**Data records:**
========

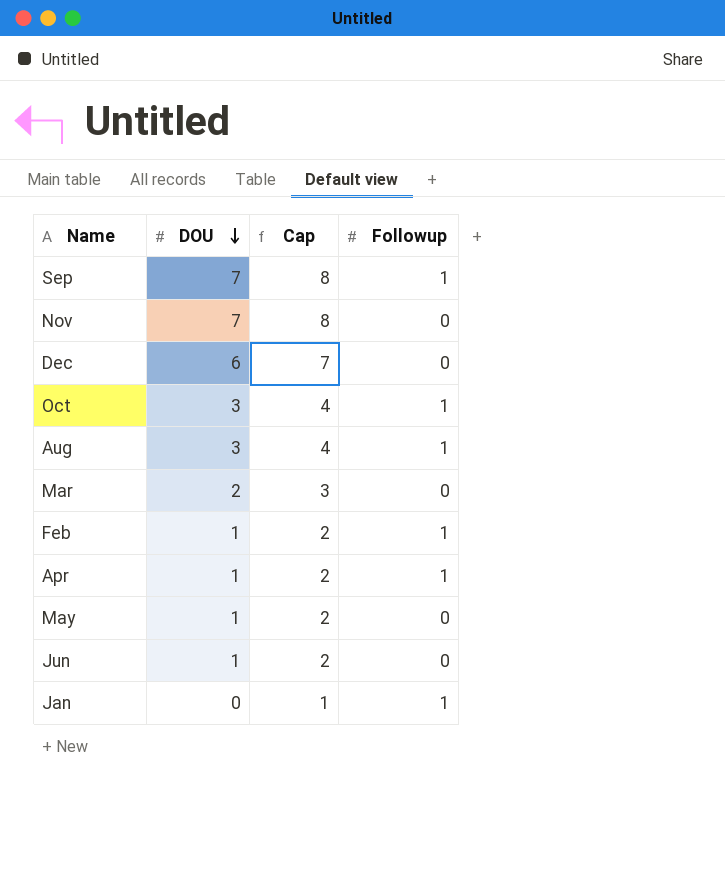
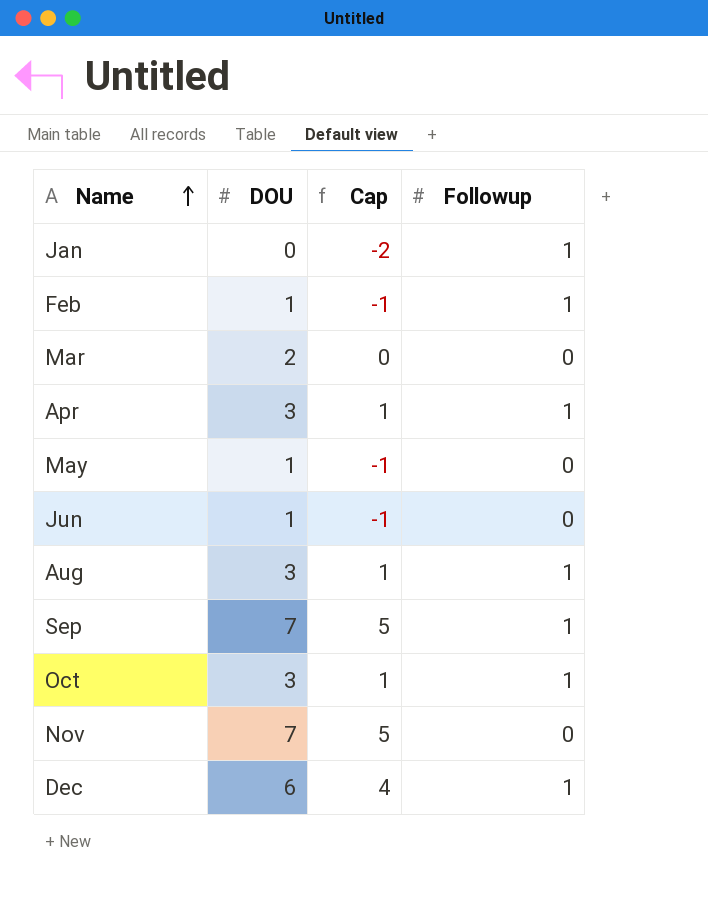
row order: DOU descending -> Name ascending
column Cap | formula: [DOU] + 1 -> [DOU] - 2
Apr | DOU: 1 -> 3
Dec | Followup: 0 -> 1

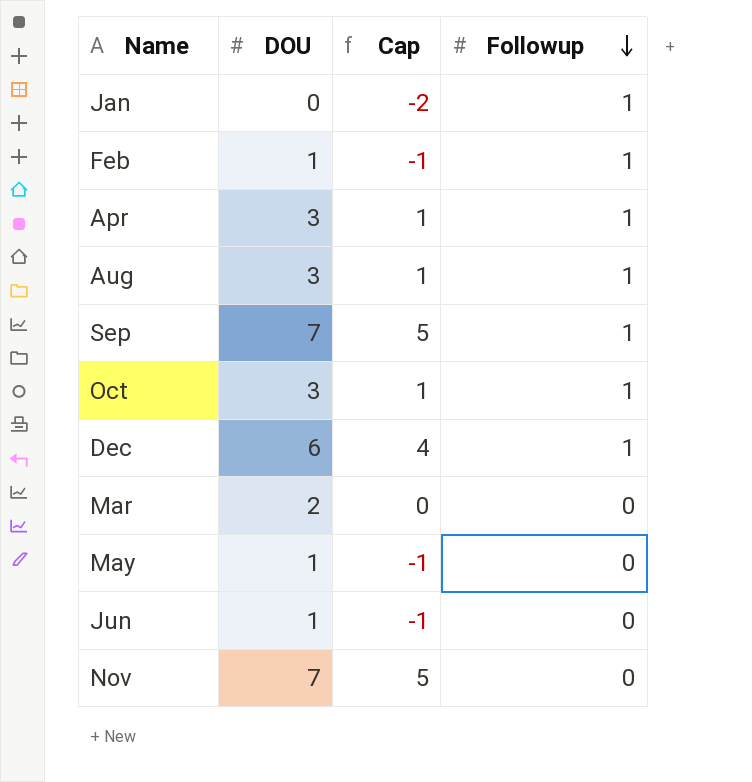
row order: Name ascending -> Followup descending

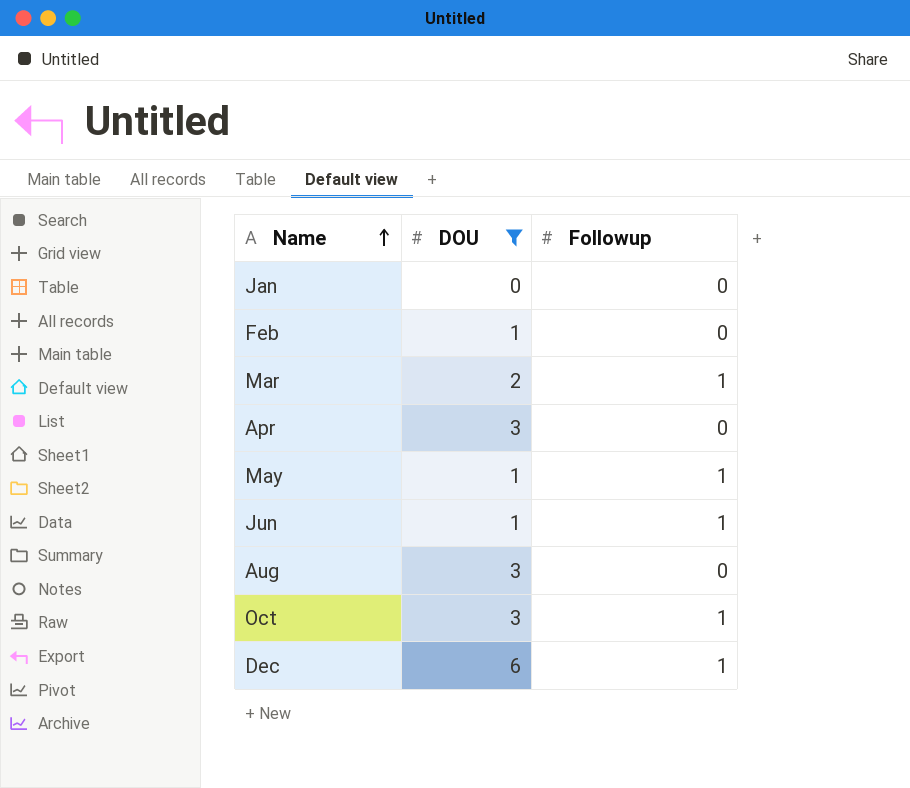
filter: none -> DOU != 7
row order: Followup descending -> Name ascending
column Cap | formula: [DOU] - 2 -> none
Jan | Followup: 1 -> 0
Feb | Followup: 1 -> 0
Mar | Followup: 0 -> 1
Apr | Followup: 1 -> 0
May | Followup: 0 -> 1
Jun | Followup: 0 -> 1
Aug | Followup: 1 -> 0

========

Above are the records; give them all again exactly, apart from the pictures.

**Output for this exercise:**
row order: DOU descending -> Name ascending
column Cap | formula: [DOU] + 1 -> [DOU] - 2
Apr | DOU: 1 -> 3
Dec | Followup: 0 -> 1

row order: Name ascending -> Followup descending

filter: none -> DOU != 7
row order: Followup descending -> Name ascending
column Cap | formula: [DOU] - 2 -> none
Jan | Followup: 1 -> 0
Feb | Followup: 1 -> 0
Mar | Followup: 0 -> 1
Apr | Followup: 1 -> 0
May | Followup: 0 -> 1
Jun | Followup: 0 -> 1
Aug | Followup: 1 -> 0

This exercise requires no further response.